Xavier cleared his throat. “If anyone finds out we used the one thing that could stop the dragon fall—”

“Who the fuck cares?” Maddox retorted, raising his voice. Ice started to climb up his fingers, encasing his knuckles.

“Calm down, you two,” I said, stepping between them. The last thing we needed was a full-on brawl.

Maddox puffed out his chest, his biceps flexing. The black tank top he wore made it very obvious that he was getting ready to fight. “I’m done being calm. I’m not losing War. Not when we have a cure right fucking here.”

“I get it, Madds, but we need—” I was cut off by my father.

“Fuck this,” he said. He pushed past us all and snatched the vial out of Claire’s hand. None of us could—or would—stop him as he stormed down the hall, up the stairs, directly to Warrick’s bedroom. We followed behind him, a procession of silence and nerves.

The decision had been made. It was out of our hands.

We filed into Warrick’s bedroom. He was on his bed, looking eerily calm. His eyes were closed, and there was the tiniest hint of a smile on his youthful face, even with how gaunt he looked. He had his hands cupped on his chest, his most comfortable pajamas on. I saw a flicker of flame light near his ankle.

We didn’t have much time left.

Our father went straight to the bedside. He uncapped the vial, throwing the golden wings to the floor. He knelt down and gently lifted War’s head. My little brother’s eyes were still shut, his chest rising and falling in extremely long intervals. Emerald scales rippled up and down his arm. He likely only had a few more minutes before he’d burst into flames and leave us with a pile of ash.

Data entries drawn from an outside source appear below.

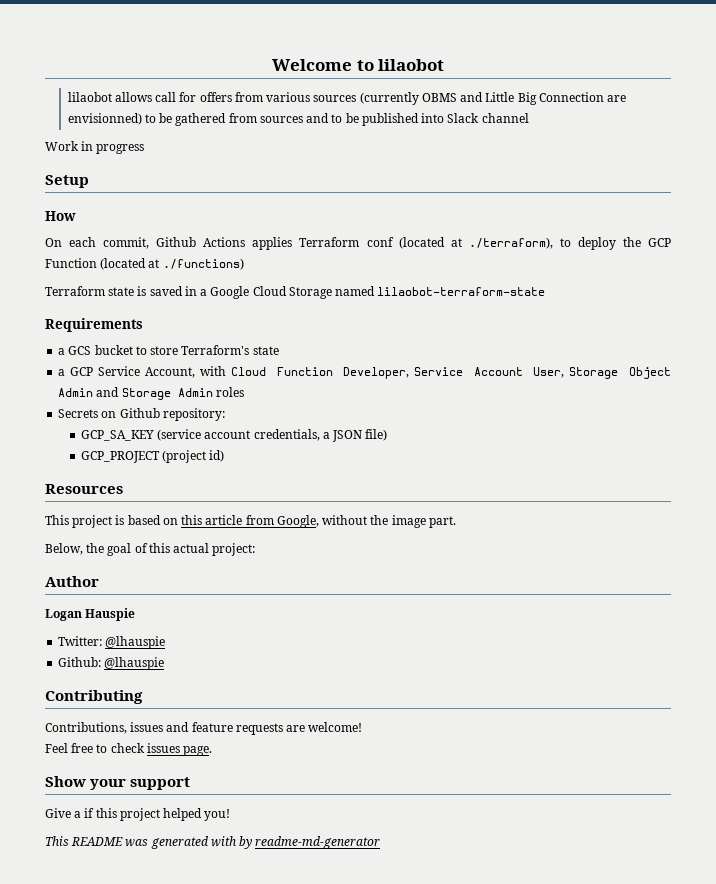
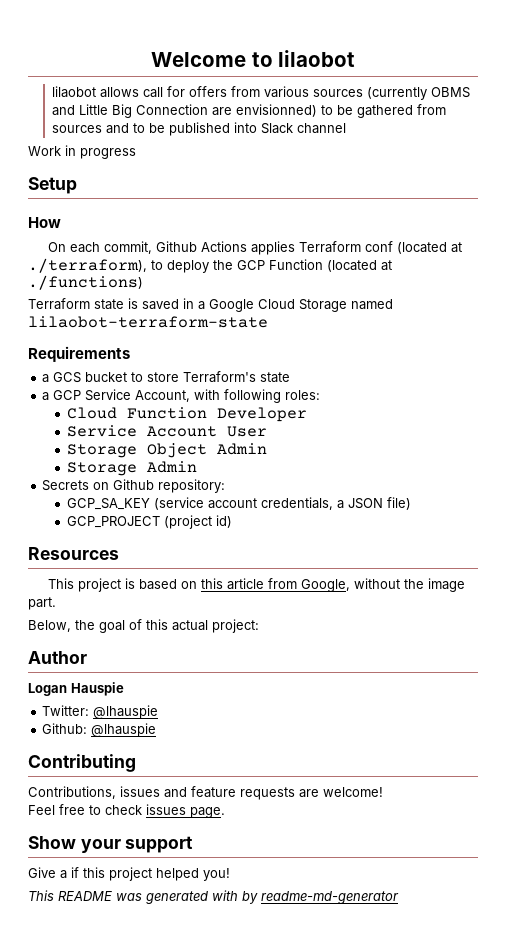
(226, 371) none -> [224,389,321,403] following roles: //
[343,367,410,379] Developer, -> [216,407,307,422] Developer //
[533,367,565,378] User, -> [226,426,267,437] User //
[96,387,120,397] and -> (267, 449) //
[215,387,244,397] roles -> (197, 467) none

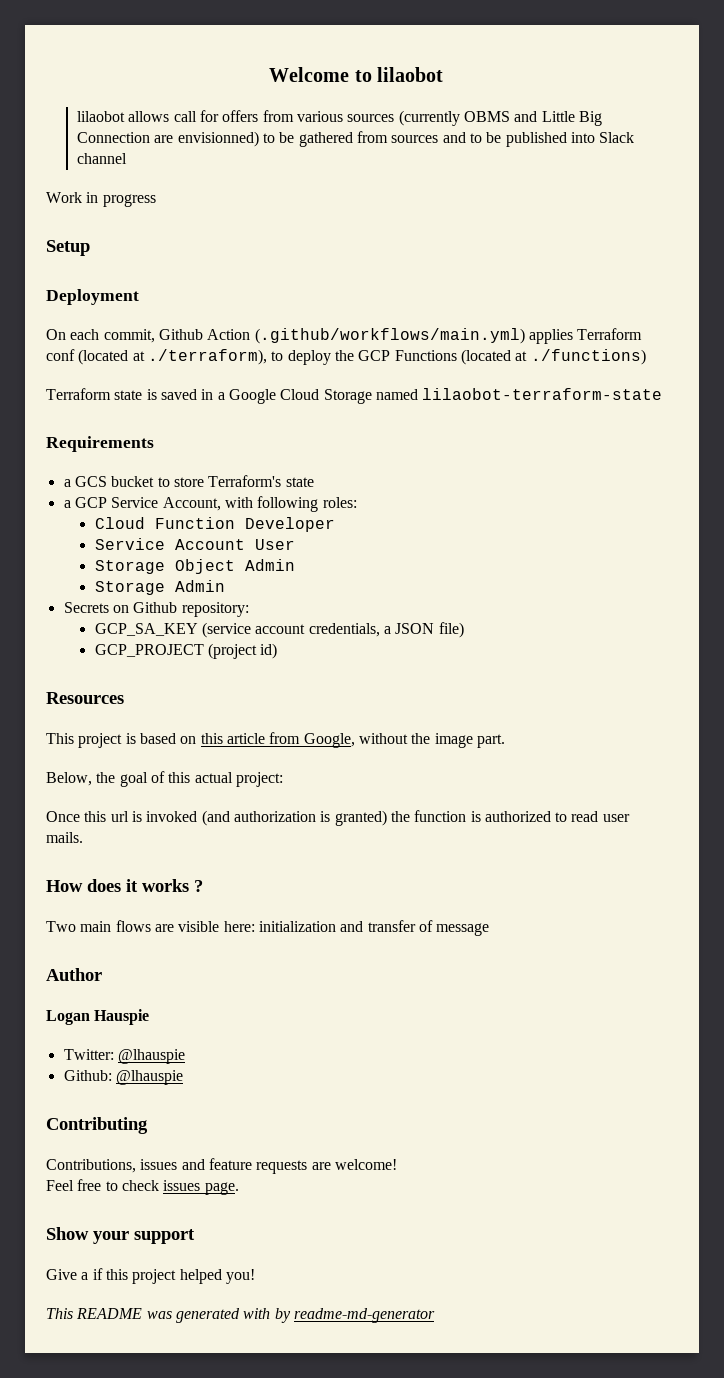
[28,217,61,228] How -> [46,289,139,305] Deployment
[200,241,247,252] Actions -> [207,328,525,344] Action (.github/workflows/main.yml)
[269,259,323,270] Function -> [394,350,457,361] Functions
(259, 626) none -> [46,810,630,826] [46,832,83,843] [46,879,203,892] [46,920,490,936] // Once this url is invoked (and authorization is granted) the function is authorized to read user mails. // How does it works ? // Two main flows are visible here: initialization and transfer of message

Dad brought the vial up to my brother’s lips. None of us intervened; none of us interjected. Dawn stood with Claire, their arms wrapped around each other’s shoulders in support. Madds stood by my brother’s feet while Xavier watched from the other side of the room, as if he couldn’t stand to be near Warrick if this didn’t work.

And then there was me and Robby. I wasn’t exactly quite sure when I had reached out for his hand, but all I knew was that our fingers were interlocked, and it was this touch that kept me grounded. If Robby wasn’t here, I would have been spiraling with a hundred different “what-ifs” and “don’ts.” With Robby next to me, I was able to relinquish some of that. It would all happen how it was meant to; if not, then Robby and I never would have crossed paths.